He begins talking as he makes his way slowly toward the entrance gate that should have been locked at least an hour ago. His words are permeated by great weariness.

"Everyone would have it they were lovers. And that the death of that dubious character was murder."

It is the usual style of his stories: blunt, clear-cut, flat. All the man in the student's jacket expects is just one more anecdote. He is longing to get away, to drink a glass of warm wine, to go to bed… Suddenly the old man, as if he had sensed this desire to escape, cries out in urgent tones that can be heard almost as a plea and an apology for not knowing how to tell stories in any other way, "You're the first person I have ever told about her!"

Everyone in Villiers-la-Forêt (the men perhaps more openly than the women) wanted it to be a murder.

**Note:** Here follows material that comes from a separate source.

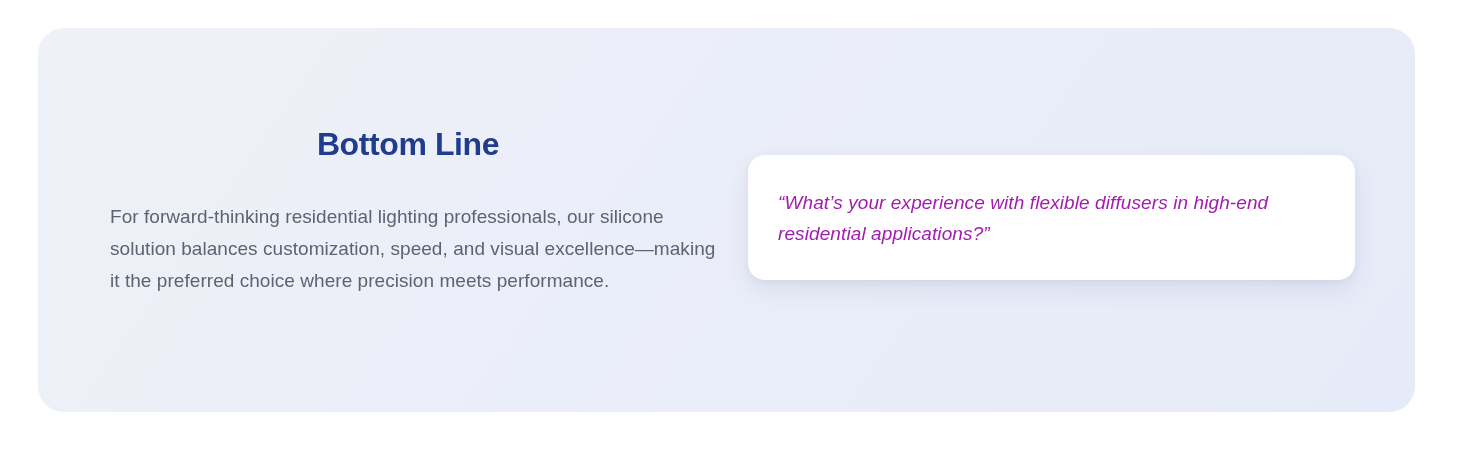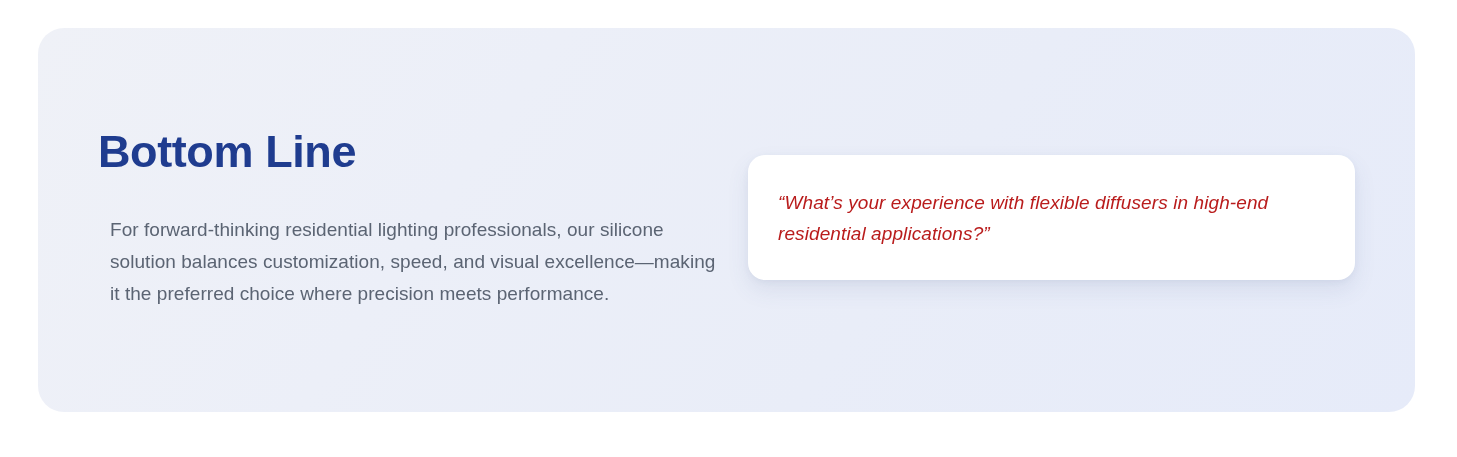"Bottom Line" .headline { font-size: 45px -> 32px; text-align: none -> center }
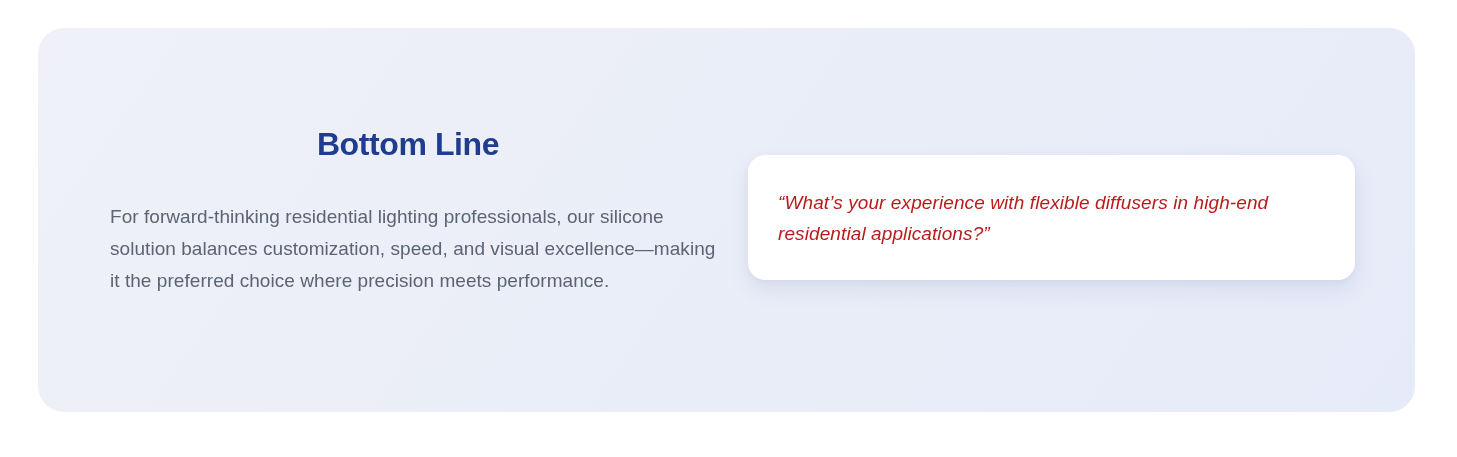"“What’s your experience with flexible" .quote-text { color: #b91c1c -> #a21caf }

This theory corresponded to some inescapable cliché of the imagination on the part of people who had very little, to the classic scenario of a crime of passion. Or, much more simply, to a desire to picture two naked bodies, first of all joined in love and then separated by the violence of a brief struggle and death.

Fascinated, abnormally perceptive, the townspeople held forth about the crime, invented new theories about it, and were critical of the inquiry that was making no headway. But it was really the bodies that fascinated them. For all at once their appearance amid the sleepy rural calm of Villiers-la-Forêt had to be accepted; and their nakedness, whether erotic or criminal, had to be written into the record of those idle July days that smelled of dust baked in the sun and the warm mud of the river. For such was the soft, slow landscape they burst in on: the man, his clothes drenched, stretched out on the bank, his skull smashed in. And the woman with disordered, streaming hair, her breasts bare, a woman seated beside the dying man, as still as carved stone.